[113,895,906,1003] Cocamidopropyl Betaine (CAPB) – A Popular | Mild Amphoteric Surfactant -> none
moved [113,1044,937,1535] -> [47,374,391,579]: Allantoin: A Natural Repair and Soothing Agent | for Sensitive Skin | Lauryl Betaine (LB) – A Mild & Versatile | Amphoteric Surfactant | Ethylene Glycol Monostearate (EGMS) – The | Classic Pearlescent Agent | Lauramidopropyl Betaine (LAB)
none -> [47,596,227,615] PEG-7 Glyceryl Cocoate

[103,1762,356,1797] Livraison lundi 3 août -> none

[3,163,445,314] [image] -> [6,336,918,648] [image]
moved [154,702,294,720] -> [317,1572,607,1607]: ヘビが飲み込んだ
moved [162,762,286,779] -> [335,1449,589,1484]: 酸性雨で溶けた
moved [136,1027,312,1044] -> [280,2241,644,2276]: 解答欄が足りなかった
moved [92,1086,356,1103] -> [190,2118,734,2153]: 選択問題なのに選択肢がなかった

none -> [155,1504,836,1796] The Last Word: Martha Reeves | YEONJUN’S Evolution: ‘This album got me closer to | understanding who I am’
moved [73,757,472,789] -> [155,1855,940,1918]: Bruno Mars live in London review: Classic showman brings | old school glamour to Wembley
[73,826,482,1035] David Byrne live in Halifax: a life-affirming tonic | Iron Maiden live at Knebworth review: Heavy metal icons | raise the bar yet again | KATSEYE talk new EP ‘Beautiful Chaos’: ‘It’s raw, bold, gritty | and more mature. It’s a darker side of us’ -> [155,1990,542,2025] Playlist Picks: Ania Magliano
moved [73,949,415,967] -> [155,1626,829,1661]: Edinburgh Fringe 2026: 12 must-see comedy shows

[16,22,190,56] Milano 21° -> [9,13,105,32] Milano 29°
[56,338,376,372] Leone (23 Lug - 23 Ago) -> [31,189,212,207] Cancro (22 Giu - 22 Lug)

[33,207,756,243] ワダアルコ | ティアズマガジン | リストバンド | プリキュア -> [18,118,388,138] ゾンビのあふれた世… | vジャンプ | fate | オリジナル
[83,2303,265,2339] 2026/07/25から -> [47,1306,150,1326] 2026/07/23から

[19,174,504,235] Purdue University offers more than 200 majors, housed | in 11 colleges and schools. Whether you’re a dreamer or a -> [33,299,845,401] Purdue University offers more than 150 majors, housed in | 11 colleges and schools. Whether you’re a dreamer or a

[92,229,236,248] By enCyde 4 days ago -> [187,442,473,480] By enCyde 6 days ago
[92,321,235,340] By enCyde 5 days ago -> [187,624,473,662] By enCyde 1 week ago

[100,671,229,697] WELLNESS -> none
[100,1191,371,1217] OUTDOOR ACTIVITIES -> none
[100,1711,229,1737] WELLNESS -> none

# About this exercise:
In the records above, retype exactly the lines from the one with "[100,671,229,697] WELLNESS -> none" through the last one.

# Exercise result:
[100,671,229,697] WELLNESS -> none
[100,1191,371,1217] OUTDOOR ACTIVITIES -> none
[100,1711,229,1737] WELLNESS -> none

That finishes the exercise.